EXERCISE:
In full and without alteration, give the listing again.

THE DATA:
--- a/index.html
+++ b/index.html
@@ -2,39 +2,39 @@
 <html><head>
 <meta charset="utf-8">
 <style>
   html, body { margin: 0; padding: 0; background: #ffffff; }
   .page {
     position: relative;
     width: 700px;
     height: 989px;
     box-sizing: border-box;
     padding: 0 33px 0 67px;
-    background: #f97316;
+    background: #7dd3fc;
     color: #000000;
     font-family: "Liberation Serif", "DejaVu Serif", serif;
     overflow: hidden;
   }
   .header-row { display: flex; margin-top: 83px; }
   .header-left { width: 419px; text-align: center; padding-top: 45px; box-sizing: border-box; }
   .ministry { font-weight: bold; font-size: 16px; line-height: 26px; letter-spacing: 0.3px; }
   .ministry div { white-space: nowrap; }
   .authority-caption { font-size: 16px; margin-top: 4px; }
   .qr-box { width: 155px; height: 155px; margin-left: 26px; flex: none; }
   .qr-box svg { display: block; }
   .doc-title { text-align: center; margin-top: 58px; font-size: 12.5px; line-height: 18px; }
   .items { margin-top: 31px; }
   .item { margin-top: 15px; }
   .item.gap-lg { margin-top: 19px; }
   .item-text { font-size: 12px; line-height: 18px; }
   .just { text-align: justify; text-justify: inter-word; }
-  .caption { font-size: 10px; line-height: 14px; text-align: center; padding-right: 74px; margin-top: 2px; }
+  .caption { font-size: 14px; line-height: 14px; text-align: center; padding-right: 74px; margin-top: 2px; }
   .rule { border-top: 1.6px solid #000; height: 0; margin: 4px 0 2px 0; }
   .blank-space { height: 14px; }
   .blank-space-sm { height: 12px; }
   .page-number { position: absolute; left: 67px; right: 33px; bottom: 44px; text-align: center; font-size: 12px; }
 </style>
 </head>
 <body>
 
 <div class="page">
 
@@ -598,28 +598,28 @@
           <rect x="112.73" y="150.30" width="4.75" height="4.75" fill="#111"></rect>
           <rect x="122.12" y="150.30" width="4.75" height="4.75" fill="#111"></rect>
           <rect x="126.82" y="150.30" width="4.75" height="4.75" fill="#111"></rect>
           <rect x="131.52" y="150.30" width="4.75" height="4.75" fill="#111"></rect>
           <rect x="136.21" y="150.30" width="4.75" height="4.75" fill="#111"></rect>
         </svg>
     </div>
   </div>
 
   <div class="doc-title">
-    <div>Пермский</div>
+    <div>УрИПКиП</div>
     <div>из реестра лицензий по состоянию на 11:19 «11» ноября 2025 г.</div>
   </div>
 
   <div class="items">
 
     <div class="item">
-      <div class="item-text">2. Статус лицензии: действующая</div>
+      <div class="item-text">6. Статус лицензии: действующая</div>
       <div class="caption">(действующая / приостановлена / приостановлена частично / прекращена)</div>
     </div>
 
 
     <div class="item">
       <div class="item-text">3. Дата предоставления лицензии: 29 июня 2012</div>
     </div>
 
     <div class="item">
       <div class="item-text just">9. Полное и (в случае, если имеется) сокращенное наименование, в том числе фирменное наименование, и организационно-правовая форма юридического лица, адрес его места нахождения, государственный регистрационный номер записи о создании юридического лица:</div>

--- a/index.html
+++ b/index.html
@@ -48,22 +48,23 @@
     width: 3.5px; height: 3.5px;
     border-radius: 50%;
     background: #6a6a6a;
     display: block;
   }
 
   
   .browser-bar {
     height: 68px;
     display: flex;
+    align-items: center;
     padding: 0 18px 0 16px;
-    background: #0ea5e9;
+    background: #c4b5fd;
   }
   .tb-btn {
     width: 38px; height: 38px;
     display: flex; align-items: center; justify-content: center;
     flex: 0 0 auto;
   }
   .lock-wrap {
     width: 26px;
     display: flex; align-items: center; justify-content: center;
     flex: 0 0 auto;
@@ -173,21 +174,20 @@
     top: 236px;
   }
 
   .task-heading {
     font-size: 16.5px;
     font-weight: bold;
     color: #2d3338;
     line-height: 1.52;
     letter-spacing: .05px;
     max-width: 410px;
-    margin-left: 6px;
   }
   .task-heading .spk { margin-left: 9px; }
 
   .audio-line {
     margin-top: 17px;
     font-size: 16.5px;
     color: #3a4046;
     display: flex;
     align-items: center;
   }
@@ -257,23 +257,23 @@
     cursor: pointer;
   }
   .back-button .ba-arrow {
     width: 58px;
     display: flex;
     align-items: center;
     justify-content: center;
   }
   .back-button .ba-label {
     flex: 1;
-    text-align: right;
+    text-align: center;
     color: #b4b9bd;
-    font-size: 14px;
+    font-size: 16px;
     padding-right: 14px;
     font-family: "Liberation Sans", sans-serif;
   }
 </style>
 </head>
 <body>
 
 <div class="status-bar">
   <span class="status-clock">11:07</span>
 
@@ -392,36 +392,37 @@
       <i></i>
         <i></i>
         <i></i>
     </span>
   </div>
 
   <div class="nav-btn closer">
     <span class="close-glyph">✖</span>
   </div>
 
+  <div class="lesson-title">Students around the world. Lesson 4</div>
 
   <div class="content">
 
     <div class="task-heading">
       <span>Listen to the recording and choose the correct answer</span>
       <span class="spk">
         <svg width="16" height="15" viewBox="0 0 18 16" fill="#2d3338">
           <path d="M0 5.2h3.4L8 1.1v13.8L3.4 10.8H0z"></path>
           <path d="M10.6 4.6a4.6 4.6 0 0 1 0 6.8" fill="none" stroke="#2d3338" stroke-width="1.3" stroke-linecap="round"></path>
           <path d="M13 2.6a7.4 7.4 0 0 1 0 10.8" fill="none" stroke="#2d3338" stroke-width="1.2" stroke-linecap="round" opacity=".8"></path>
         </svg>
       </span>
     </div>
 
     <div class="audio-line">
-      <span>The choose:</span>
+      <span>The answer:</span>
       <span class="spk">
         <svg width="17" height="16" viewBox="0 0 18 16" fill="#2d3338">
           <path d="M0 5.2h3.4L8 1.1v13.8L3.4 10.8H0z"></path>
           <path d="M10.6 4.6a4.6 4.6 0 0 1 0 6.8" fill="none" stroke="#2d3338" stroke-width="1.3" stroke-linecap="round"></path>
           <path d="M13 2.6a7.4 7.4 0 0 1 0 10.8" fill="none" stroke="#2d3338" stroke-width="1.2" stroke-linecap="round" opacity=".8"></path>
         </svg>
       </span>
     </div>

RESPONSE BELOW:
--- a/index.html
+++ b/index.html
@@ -2,39 +2,39 @@
 <html><head>
 <meta charset="utf-8">
 <style>
   html, body { margin: 0; padding: 0; background: #ffffff; }
   .page {
     position: relative;
     width: 700px;
     height: 989px;
     box-sizing: border-box;
     padding: 0 33px 0 67px;
-    background: #f97316;
+    background: #7dd3fc;
     color: #000000;
     font-family: "Liberation Serif", "DejaVu Serif", serif;
     overflow: hidden;
   }
   .header-row { display: flex; margin-top: 83px; }
   .header-left { width: 419px; text-align: center; padding-top: 45px; box-sizing: border-box; }
   .ministry { font-weight: bold; font-size: 16px; line-height: 26px; letter-spacing: 0.3px; }
   .ministry div { white-space: nowrap; }
   .authority-caption { font-size: 16px; margin-top: 4px; }
   .qr-box { width: 155px; height: 155px; margin-left: 26px; flex: none; }
   .qr-box svg { display: block; }
   .doc-title { text-align: center; margin-top: 58px; font-size: 12.5px; line-height: 18px; }
   .items { margin-top: 31px; }
   .item { margin-top: 15px; }
   .item.gap-lg { margin-top: 19px; }
   .item-text { font-size: 12px; line-height: 18px; }
   .just { text-align: justify; text-justify: inter-word; }
-  .caption { font-size: 10px; line-height: 14px; text-align: center; padding-right: 74px; margin-top: 2px; }
+  .caption { font-size: 14px; line-height: 14px; text-align: center; padding-right: 74px; margin-top: 2px; }
   .rule { border-top: 1.6px solid #000; height: 0; margin: 4px 0 2px 0; }
   .blank-space { height: 14px; }
   .blank-space-sm { height: 12px; }
   .page-number { position: absolute; left: 67px; right: 33px; bottom: 44px; text-align: center; font-size: 12px; }
 </style>
 </head>
 <body>
 
 <div class="page">
 
@@ -598,28 +598,28 @@
           <rect x="112.73" y="150.30" width="4.75" height="4.75" fill="#111"></rect>
           <rect x="122.12" y="150.30" width="4.75" height="4.75" fill="#111"></rect>
           <rect x="126.82" y="150.30" width="4.75" height="4.75" fill="#111"></rect>
           <rect x="131.52" y="150.30" width="4.75" height="4.75" fill="#111"></rect>
           <rect x="136.21" y="150.30" width="4.75" height="4.75" fill="#111"></rect>
         </svg>
     </div>
   </div>
 
   <div class="doc-title">
-    <div>Пермский</div>
+    <div>УрИПКиП</div>
     <div>из реестра лицензий по состоянию на 11:19 «11» ноября 2025 г.</div>
   </div>
 
   <div class="items">
 
     <div class="item">
-      <div class="item-text">2. Статус лицензии: действующая</div>
+      <div class="item-text">6. Статус лицензии: действующая</div>
       <div class="caption">(действующая / приостановлена / приостановлена частично / прекращена)</div>
     </div>
 
 
     <div class="item">
       <div class="item-text">3. Дата предоставления лицензии: 29 июня 2012</div>
     </div>
 
     <div class="item">
       <div class="item-text just">9. Полное и (в случае, если имеется) сокращенное наименование, в том числе фирменное наименование, и организационно-правовая форма юридического лица, адрес его места нахождения, государственный регистрационный номер записи о создании юридического лица:</div>

--- a/index.html
+++ b/index.html
@@ -48,22 +48,23 @@
     width: 3.5px; height: 3.5px;
     border-radius: 50%;
     background: #6a6a6a;
     display: block;
   }
 
   
   .browser-bar {
     height: 68px;
     display: flex;
+    align-items: center;
     padding: 0 18px 0 16px;
-    background: #0ea5e9;
+    background: #c4b5fd;
   }
   .tb-btn {
     width: 38px; height: 38px;
     display: flex; align-items: center; justify-content: center;
     flex: 0 0 auto;
   }
   .lock-wrap {
     width: 26px;
     display: flex; align-items: center; justify-content: center;
     flex: 0 0 auto;
@@ -173,21 +174,20 @@
     top: 236px;
   }
 
   .task-heading {
     font-size: 16.5px;
     font-weight: bold;
     color: #2d3338;
     line-height: 1.52;
     letter-spacing: .05px;
     max-width: 410px;
-    margin-left: 6px;
   }
   .task-heading .spk { margin-left: 9px; }
 
   .audio-line {
     margin-top: 17px;
     font-size: 16.5px;
     color: #3a4046;
     display: flex;
     align-items: center;
   }
@@ -257,23 +257,23 @@
     cursor: pointer;
   }
   .back-button .ba-arrow {
     width: 58px;
     display: flex;
     align-items: center;
     justify-content: center;
   }
   .back-button .ba-label {
     flex: 1;
-    text-align: right;
+    text-align: center;
     color: #b4b9bd;
-    font-size: 14px;
+    font-size: 16px;
     padding-right: 14px;
     font-family: "Liberation Sans", sans-serif;
   }
 </style>
 </head>
 <body>
 
 <div class="status-bar">
   <span class="status-clock">11:07</span>
 
@@ -392,36 +392,37 @@
       <i></i>
         <i></i>
         <i></i>
     </span>
   </div>
 
   <div class="nav-btn closer">
     <span class="close-glyph">✖</span>
   </div>
 
+  <div class="lesson-title">Students around the world. Lesson 4</div>
 
   <div class="content">
 
     <div class="task-heading">
       <span>Listen to the recording and choose the correct answer</span>
       <span class="spk">
         <svg width="16" height="15" viewBox="0 0 18 16" fill="#2d3338">
           <path d="M0 5.2h3.4L8 1.1v13.8L3.4 10.8H0z"></path>
           <path d="M10.6 4.6a4.6 4.6 0 0 1 0 6.8" fill="none" stroke="#2d3338" stroke-width="1.3" stroke-linecap="round"></path>
           <path d="M13 2.6a7.4 7.4 0 0 1 0 10.8" fill="none" stroke="#2d3338" stroke-width="1.2" stroke-linecap="round" opacity=".8"></path>
         </svg>
       </span>
     </div>
 
     <div class="audio-line">
-      <span>The choose:</span>
+      <span>The answer:</span>
       <span class="spk">
         <svg width="17" height="16" viewBox="0 0 18 16" fill="#2d3338">
           <path d="M0 5.2h3.4L8 1.1v13.8L3.4 10.8H0z"></path>
           <path d="M10.6 4.6a4.6 4.6 0 0 1 0 6.8" fill="none" stroke="#2d3338" stroke-width="1.3" stroke-linecap="round"></path>
           <path d="M13 2.6a7.4 7.4 0 0 1 0 10.8" fill="none" stroke="#2d3338" stroke-width="1.2" stroke-linecap="round" opacity=".8"></path>
         </svg>
       </span>
     </div>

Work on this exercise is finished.